Several limitations arose during our analysis of this Pediatric Genetic Tracking Episode functionality. First, providers were allowed to enter free-text diagnoses and genetic tests into this system rather than using ICD-10 designations or other structured terminology. This is a limitation that prevents standardization in our reports and searches, and lessens its utilization of algorithm-based clinical decision support. Future updates to the Episodes could include ICD-10 codes and other phenotype or genotype information. In the meantime, Episodes currently effectively captures the heterogeneity of patient diagnoses seen in our clinic, as ICD-10 codes are often imprecise and unable to describe many specific genetic diagnoses without loss of phenotypic information.7 However, adding ICD-10 codes may make the Episodes more useful, especially for implementing management guidelines. Additionally, we attempted to quantify the improvement in efficiency (e.g., loading time of databases, data entry, etc.) between our Microsoft Access database and the Episodes module; however, the Microsoft program crashed before the data were fully loaded, preventing us from providing a concrete comparison between these two systems.

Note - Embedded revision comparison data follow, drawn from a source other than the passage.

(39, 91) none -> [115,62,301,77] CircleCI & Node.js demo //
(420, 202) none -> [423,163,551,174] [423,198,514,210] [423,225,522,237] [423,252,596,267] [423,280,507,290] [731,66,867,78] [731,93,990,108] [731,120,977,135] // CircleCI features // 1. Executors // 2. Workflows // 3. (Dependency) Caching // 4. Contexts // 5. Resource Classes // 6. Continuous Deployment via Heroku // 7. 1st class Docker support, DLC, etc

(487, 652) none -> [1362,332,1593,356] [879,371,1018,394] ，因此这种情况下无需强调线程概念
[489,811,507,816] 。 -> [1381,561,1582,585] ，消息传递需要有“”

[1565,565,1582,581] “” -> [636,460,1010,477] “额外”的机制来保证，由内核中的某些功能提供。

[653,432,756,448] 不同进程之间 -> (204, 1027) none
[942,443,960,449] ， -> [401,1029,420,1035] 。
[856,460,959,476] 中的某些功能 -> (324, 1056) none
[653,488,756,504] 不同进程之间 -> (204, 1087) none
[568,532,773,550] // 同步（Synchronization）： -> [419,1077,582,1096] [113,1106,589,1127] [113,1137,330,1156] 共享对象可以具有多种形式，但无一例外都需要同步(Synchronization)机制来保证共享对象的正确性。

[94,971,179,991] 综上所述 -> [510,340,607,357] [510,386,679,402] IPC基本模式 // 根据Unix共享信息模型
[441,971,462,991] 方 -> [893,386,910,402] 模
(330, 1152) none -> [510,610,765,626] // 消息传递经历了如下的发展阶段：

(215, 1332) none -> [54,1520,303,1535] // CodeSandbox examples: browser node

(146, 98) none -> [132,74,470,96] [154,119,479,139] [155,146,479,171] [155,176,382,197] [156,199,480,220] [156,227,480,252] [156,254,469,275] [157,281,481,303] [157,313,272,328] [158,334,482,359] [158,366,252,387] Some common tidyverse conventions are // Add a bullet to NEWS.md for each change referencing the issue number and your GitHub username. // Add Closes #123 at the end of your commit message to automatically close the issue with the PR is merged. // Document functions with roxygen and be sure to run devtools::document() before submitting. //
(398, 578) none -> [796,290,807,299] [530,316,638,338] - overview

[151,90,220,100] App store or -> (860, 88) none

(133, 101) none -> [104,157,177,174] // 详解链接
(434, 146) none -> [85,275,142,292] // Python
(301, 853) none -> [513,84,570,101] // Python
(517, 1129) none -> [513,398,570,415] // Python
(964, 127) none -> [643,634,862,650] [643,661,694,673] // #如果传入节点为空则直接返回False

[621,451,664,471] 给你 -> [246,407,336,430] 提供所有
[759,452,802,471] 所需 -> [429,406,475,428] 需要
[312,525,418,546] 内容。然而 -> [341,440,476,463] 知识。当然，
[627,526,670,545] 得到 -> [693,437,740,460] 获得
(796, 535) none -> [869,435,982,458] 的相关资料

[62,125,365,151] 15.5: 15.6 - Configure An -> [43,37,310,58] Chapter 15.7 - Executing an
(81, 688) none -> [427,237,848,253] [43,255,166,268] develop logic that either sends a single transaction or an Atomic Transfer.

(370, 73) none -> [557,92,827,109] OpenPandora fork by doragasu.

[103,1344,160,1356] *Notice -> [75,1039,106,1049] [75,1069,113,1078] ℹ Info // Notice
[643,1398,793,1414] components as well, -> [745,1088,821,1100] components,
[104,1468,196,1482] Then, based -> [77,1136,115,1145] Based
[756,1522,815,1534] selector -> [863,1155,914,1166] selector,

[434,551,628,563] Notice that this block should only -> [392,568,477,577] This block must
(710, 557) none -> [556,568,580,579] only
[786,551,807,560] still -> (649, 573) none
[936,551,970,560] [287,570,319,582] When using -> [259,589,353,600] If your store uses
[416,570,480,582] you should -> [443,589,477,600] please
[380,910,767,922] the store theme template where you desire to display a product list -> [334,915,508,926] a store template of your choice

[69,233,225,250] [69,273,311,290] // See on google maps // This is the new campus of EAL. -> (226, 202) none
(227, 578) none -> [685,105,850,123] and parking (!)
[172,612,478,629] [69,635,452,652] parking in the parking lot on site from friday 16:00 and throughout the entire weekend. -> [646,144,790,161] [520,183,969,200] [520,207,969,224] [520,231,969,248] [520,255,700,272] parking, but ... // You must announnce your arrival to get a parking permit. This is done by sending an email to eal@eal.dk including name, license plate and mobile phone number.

Therefore, while we cannot compare Episodes against our previous system, there are still multiple metrics that could be analyzed in the future to determine how Episodes influence patient care. Specifically, we could investigate the number of times the database is queried over a given time period and what specific queries are performed. In doing so, we could investigate how Episodes may identify deficiencies in care such as need for follow-up appointments or aid in provider handoffs. Episodes could also be assessed through surveys of providers as well as further analysis of the database. This future work would provide additional data about how Episodes of Care directly improves patient care.

In summary, our Episodes of Care module works within the framework of existing mechanisms to consolidate information relevant to a patient population receiving genetics service, thus facilitating their ongoing care. Moreover, this module can be readily applied to other Epic-based EMR systems.